For work, you can take a plastic card, it is not advisable to use a knife, you can scratch the surface.

Remember the rule common to all recipes: hard wax for cosmetic processing, and even more so wood impregnation, is never used! The composition should be liquid or pasty, but not solid.

The above method is good, but it has a number of serious disadvantages:

  • The wax hardens quickly and if you have to cover something voluminous, for example, furniture, the wax will need to be constantly heated, plus a lot of trouble with cleaning the workpiece after application;
  • No matter how you try to rub the workpiece with rags or felt, you will never achieve shine, the surface will remain matte;
  • If you do not take care of the thing rubbed with wax, then it will be covered with dust and this dust will eat in. To return the original appearance, you will have to repeat the whole cycle again, that is: sand with sandpaper, cover with hot wax and rub.

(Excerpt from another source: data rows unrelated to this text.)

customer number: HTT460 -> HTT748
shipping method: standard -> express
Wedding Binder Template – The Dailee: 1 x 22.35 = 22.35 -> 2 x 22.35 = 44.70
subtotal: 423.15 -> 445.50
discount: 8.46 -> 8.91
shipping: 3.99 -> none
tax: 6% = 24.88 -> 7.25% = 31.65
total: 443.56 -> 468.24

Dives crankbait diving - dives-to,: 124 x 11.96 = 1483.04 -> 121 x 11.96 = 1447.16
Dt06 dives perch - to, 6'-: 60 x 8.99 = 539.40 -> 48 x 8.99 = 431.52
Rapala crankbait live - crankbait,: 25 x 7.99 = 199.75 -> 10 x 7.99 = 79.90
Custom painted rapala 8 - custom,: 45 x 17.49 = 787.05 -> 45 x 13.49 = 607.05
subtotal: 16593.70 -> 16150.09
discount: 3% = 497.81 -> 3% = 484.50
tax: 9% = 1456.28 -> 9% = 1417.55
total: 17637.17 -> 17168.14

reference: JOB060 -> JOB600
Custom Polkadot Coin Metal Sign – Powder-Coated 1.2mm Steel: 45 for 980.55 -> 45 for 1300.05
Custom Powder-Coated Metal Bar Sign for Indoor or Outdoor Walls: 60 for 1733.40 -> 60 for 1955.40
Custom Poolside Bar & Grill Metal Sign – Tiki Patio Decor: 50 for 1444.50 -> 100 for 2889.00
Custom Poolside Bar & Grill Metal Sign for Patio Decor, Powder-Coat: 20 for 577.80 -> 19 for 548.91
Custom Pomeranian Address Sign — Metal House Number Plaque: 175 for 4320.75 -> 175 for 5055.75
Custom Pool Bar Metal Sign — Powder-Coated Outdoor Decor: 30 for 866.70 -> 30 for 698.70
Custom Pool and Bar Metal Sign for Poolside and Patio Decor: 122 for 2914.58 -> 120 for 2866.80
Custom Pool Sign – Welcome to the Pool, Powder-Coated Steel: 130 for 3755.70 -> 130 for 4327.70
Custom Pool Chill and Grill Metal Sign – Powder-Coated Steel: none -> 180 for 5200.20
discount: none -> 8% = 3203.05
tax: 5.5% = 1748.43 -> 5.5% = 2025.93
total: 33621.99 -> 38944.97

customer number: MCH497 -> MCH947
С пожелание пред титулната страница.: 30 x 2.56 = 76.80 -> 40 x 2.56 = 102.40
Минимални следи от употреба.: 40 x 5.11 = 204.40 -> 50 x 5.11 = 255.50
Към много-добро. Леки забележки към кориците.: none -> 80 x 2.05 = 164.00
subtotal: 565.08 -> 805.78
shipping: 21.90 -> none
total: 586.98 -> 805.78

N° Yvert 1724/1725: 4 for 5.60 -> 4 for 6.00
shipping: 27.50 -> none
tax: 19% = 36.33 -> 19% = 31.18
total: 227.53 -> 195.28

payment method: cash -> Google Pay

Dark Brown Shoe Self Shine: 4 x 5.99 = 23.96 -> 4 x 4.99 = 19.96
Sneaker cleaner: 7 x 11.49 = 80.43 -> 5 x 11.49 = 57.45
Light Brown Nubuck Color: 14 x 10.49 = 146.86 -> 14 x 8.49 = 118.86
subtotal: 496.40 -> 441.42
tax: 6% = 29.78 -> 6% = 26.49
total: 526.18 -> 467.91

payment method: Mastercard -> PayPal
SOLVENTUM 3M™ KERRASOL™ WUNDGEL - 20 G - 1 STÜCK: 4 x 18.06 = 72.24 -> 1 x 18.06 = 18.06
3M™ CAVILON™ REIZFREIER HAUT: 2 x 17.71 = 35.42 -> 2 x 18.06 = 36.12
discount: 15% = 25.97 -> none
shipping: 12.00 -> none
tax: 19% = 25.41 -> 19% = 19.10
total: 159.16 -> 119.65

Calling the above procedure a recipe somehow doesn’t even turn the tongue, it’s more of an application technology, I talked about it so that you have an idea of ​​the basics, and now we’re moving on to specific recipes.

Recipe number 1. Designed for furniture processing

For furniture, the problem of ingrained dust is relevant, no matter how you wipe your furniture, and over time, plaque will still appear on pure wax. To avoid this problem and at the same time not to lose in naturalness and quality, our wise people came up with the idea of ​​mixing hot wax with rosin.

Rosin acts as a crystallizer and contributes to the formation of a strong film on the surface, while the tree will breathe. Turpentine is added as a solvent, it will not allow the mixture to harden quickly and you will have time to calmly process the surface.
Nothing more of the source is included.